-------- Records --------

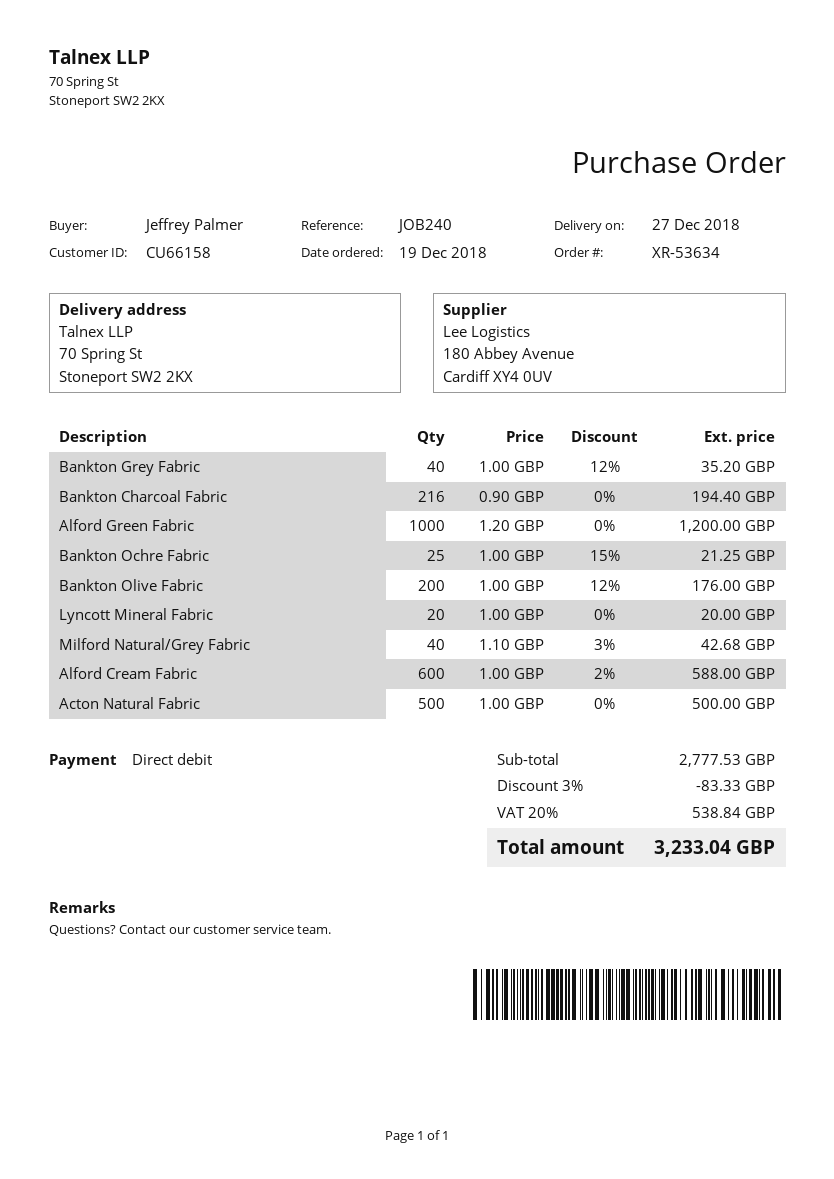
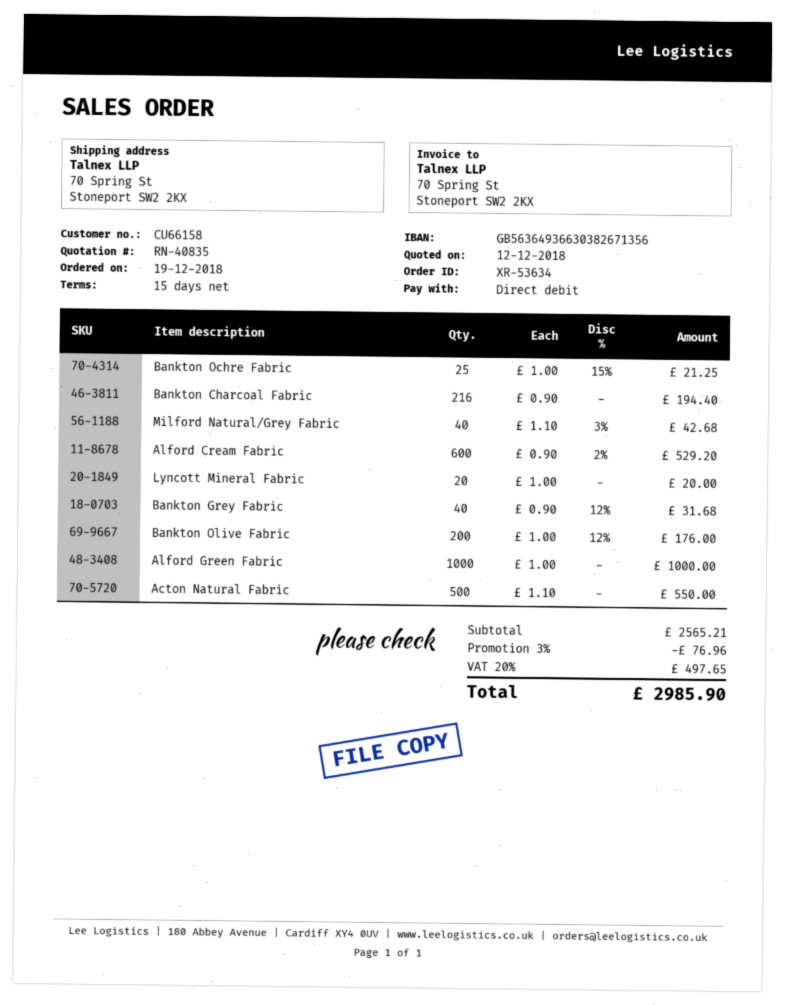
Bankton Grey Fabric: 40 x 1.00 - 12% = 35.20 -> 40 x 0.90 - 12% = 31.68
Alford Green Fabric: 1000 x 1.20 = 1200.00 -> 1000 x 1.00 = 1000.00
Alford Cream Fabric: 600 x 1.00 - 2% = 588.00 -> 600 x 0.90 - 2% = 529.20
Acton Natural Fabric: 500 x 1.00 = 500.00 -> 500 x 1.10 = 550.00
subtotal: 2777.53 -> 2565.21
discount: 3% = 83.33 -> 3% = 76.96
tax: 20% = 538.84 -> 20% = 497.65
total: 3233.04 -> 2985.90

--------

Your goal →
What's needed here is an exact repeat of all the records above, pictures excluded.

Response →
Bankton Grey Fabric: 40 x 1.00 - 12% = 35.20 -> 40 x 0.90 - 12% = 31.68
Alford Green Fabric: 1000 x 1.20 = 1200.00 -> 1000 x 1.00 = 1000.00
Alford Cream Fabric: 600 x 1.00 - 2% = 588.00 -> 600 x 0.90 - 2% = 529.20
Acton Natural Fabric: 500 x 1.00 = 500.00 -> 500 x 1.10 = 550.00
subtotal: 2777.53 -> 2565.21
discount: 3% = 83.33 -> 3% = 76.96
tax: 20% = 538.84 -> 20% = 497.65
total: 3233.04 -> 2985.90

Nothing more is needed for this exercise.